* _Work task_
Please make an exact copy of the listing, without the pictures.

┌──

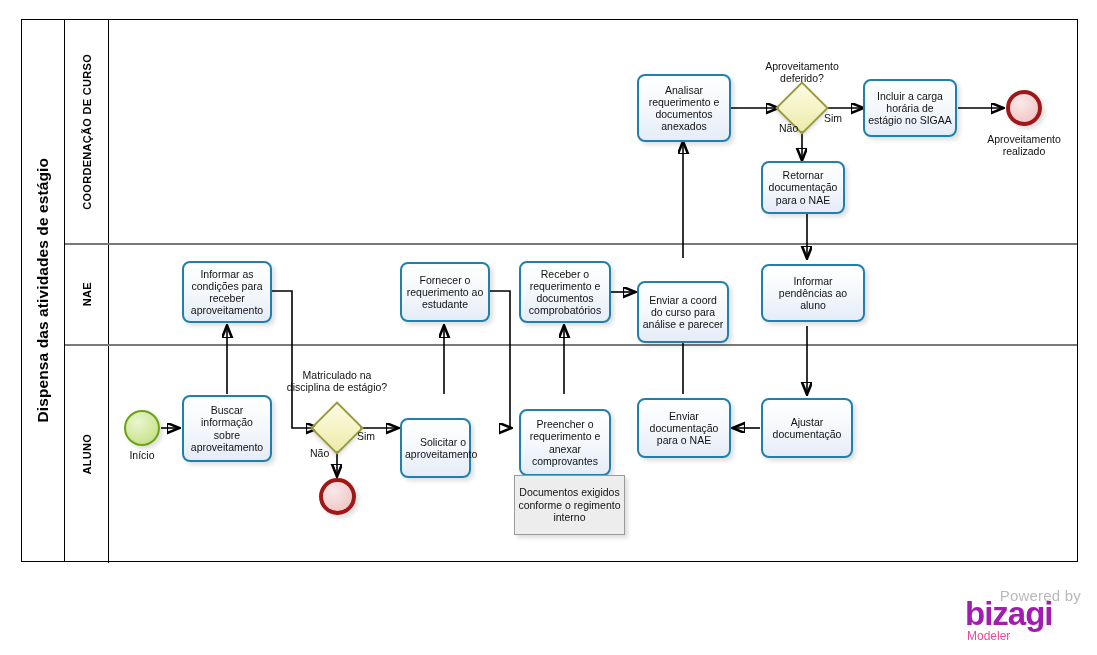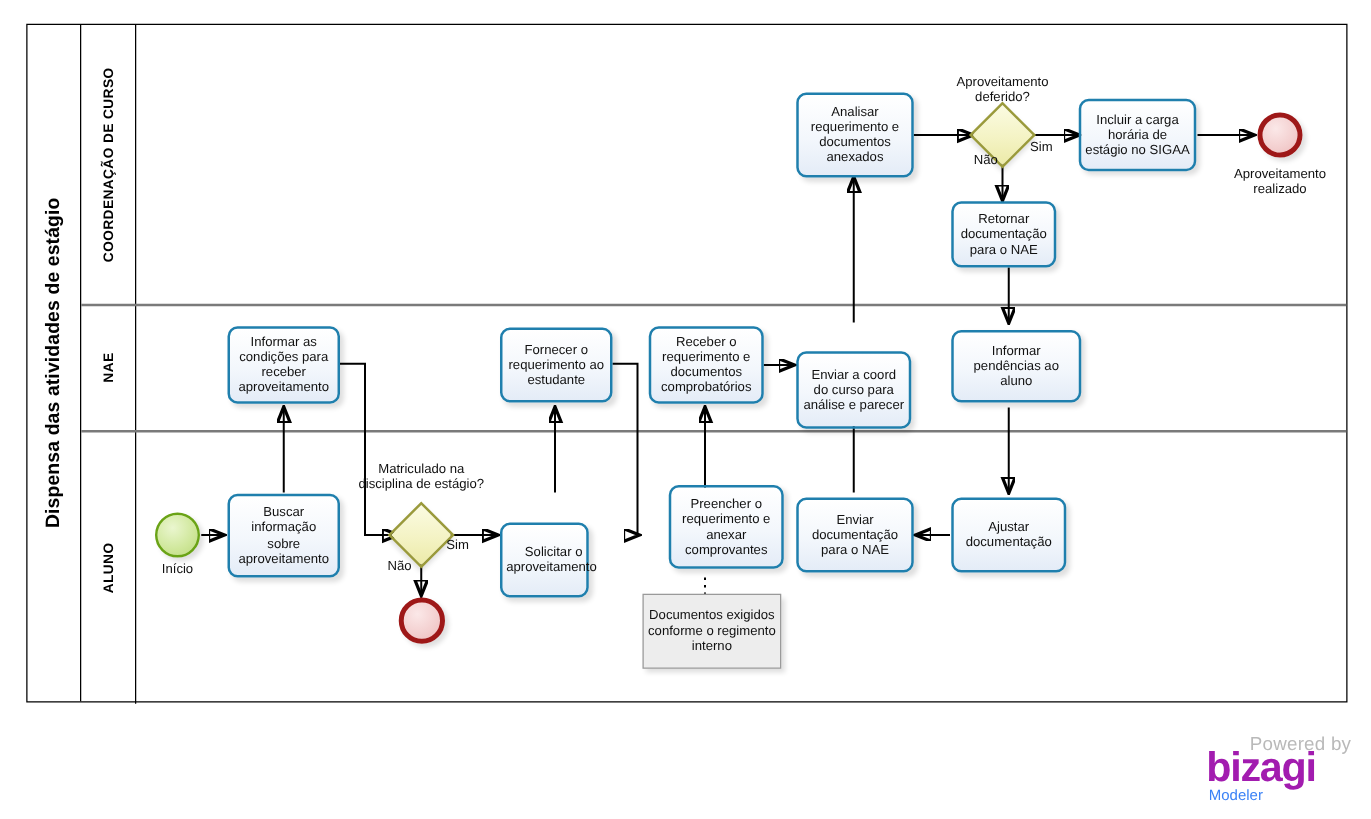--- a/index.html
+++ b/index.html
@@ -202,21 +202,21 @@
     font-weight: bold;
     color: #a21caf;
     letter-spacing: -1px;
     line-height: 34px;
   }
   .logo .modeler {
     position: absolute;
     left: 2px;
     top: 44px;
     font-size: 12px;
-    color: #3b82f6;
+    color: #ec4899;
   }
 </style>
 </head>
 <body>
 
 <div id="canvas">
 
   <div class="pool" style="left:21px; top:19px; width:1057px; height:543px;">
 
     <div class="pool-title">
@@ -342,21 +342,21 @@
   <div class="gw-label" style="left:281px; top:369px; width:112px;">Matriculado na disciplina de estágio?</div>
   <div class="flow-label" style="left:357px; top:430px;">Sim</div>
   <div class="flow-label" style="left:310px; top:447px;">Não</div>
 
   <div class="event end" style="left:319px; top:478px; width:37px; height:37px;"></div>
 
   <div class="task" style="left:400px; top:418px; width:71px; height:60px;text-align:right;">
     <span>Solicitar o aproveitamento</span>
   </div>
 
-  <div class="task" style="left:519px; top:388px; width:92px; height:67px;margin-left:16px;">
+  <div class="task" style="left:519px; top:409px; width:92px; height:67px;">
     <span>Preencher o requerimento e anexar comprovantes</span>
   </div>
 
   <div class="annotation" style="left:514px; top:475px; width:111px; height:60px;">
     <span>Documentos exigidos conforme o regimento interno</span>
   </div>
 
   <div class="task" style="left:637px; top:398px; width:94px; height:60px;">
     <span>Enviar documentação para o NAE</span>
   </div>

└──

* _Task response_
--- a/index.html
+++ b/index.html
@@ -202,21 +202,21 @@
     font-weight: bold;
     color: #a21caf;
     letter-spacing: -1px;
     line-height: 34px;
   }
   .logo .modeler {
     position: absolute;
     left: 2px;
     top: 44px;
     font-size: 12px;
-    color: #3b82f6;
+    color: #ec4899;
   }
 </style>
 </head>
 <body>
 
 <div id="canvas">
 
   <div class="pool" style="left:21px; top:19px; width:1057px; height:543px;">
 
     <div class="pool-title">
@@ -342,21 +342,21 @@
   <div class="gw-label" style="left:281px; top:369px; width:112px;">Matriculado na disciplina de estágio?</div>
   <div class="flow-label" style="left:357px; top:430px;">Sim</div>
   <div class="flow-label" style="left:310px; top:447px;">Não</div>
 
   <div class="event end" style="left:319px; top:478px; width:37px; height:37px;"></div>
 
   <div class="task" style="left:400px; top:418px; width:71px; height:60px;text-align:right;">
     <span>Solicitar o aproveitamento</span>
   </div>
 
-  <div class="task" style="left:519px; top:388px; width:92px; height:67px;margin-left:16px;">
+  <div class="task" style="left:519px; top:409px; width:92px; height:67px;">
     <span>Preencher o requerimento e anexar comprovantes</span>
   </div>
 
   <div class="annotation" style="left:514px; top:475px; width:111px; height:60px;">
     <span>Documentos exigidos conforme o regimento interno</span>
   </div>
 
   <div class="task" style="left:637px; top:398px; width:94px; height:60px;">
     <span>Enviar documentação para o NAE</span>
   </div>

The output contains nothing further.